The Early Novels of Iris Murdoch




Essays on one of the greatest novelists of the twentieth century, Iris Murdoch, by another of the finest writers in modern English literature, A.S.Byatt. This edition includes revealing material not included in the original publication.

First published in 1965, A.S. Byatt's Degrees of Freedom examined the first eight novels of Iris Murdoch, identifying freedom as a central theme in all of them, and looking at Murdoch's interest in the relations between art and goodness, master and slave, and the novel of character in the nineteenth century sense. Drawing on Iris Murdoch's own critical and philosphical writing, A.S. Byatt discussed her interest in the thought of Sartre, Plato, Freud and Simone Weil, and related this to the form of the novels themselves.

This edition of Degrees of Freedom has an added dossier of later essays and reviews of Iris Murdoch's work by A.S Byatt, taking us up to the publication of The Book and the Brotherhood in 1987. It also includes a substantial pamplet written for the British Council which follows Murdoch's fiction as far as The Good Apprentice.

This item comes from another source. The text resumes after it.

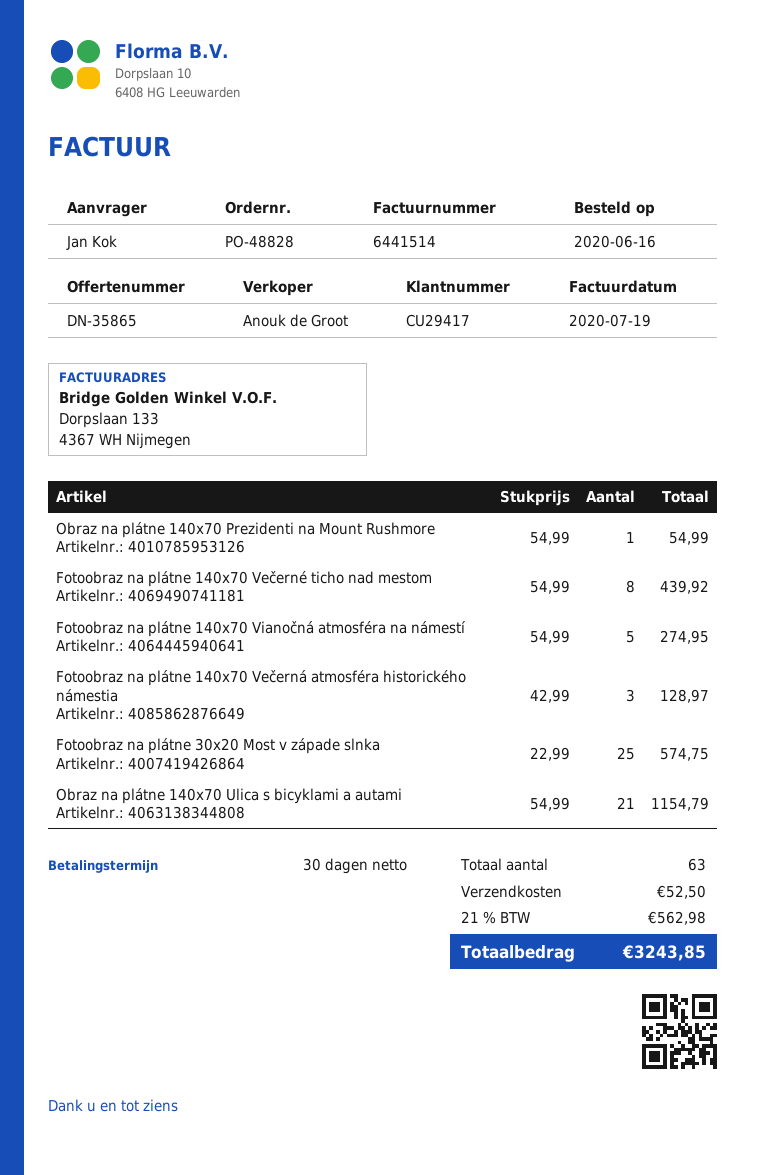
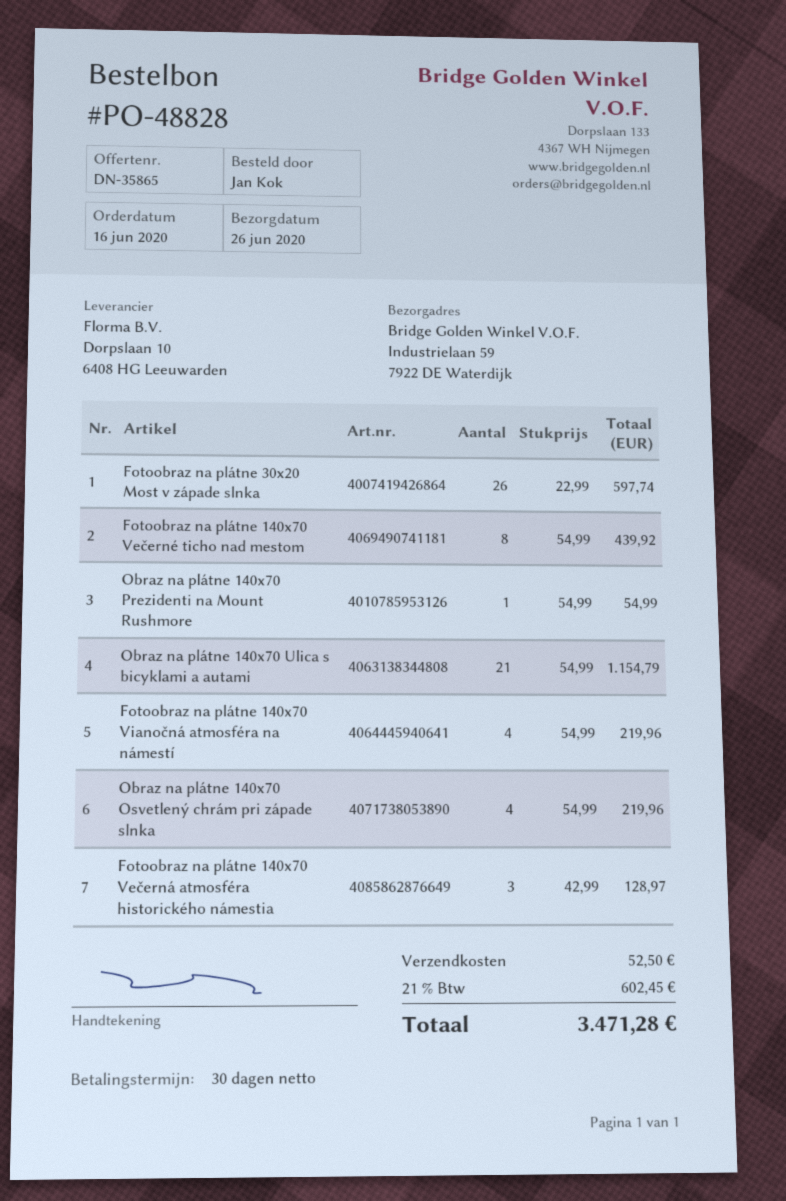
Fotoobraz na plátne 140x70 Vianočná atmosféra na námestí: 5 x 54.99 = 274.95 -> 4 x 54.99 = 219.96
Fotoobraz na plátne 30x20 Most v západe slnka: 25 x 22.99 = 574.75 -> 26 x 22.99 = 597.74
Obraz na plátne 140x70 Osvetlený chrám pri západe slnka: none -> 4 x 54.99 = 219.96
tax: 21% = 562.98 -> 21% = 602.45
total: 3243.85 -> 3471.28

  • Published: 27 December 2018
  • ISBN: 9781473521568
  • Imprint: Vintage Digital
  • Format: EBook
  • Pages: 368

About the author

A S Byatt

A.S. Byatt is a novelist, short-story writer and critic of international renown. Her novels include Possession (winner of the Booker Prize 1990), the Frederica Quartet and The Children’s Book, which was shortlisted for the Booker Prize and won the James Tait Black Memorial Prize for Fiction. She was appointed CBE in 1990 and DBE in 1999, and was awarded the Erasmus Prize 2016 for her ‘inspiring contribution to life writing’ and the Pak Kyongni Prize 2017. In 2018 she received the Hans Christian Andersen Literature Award.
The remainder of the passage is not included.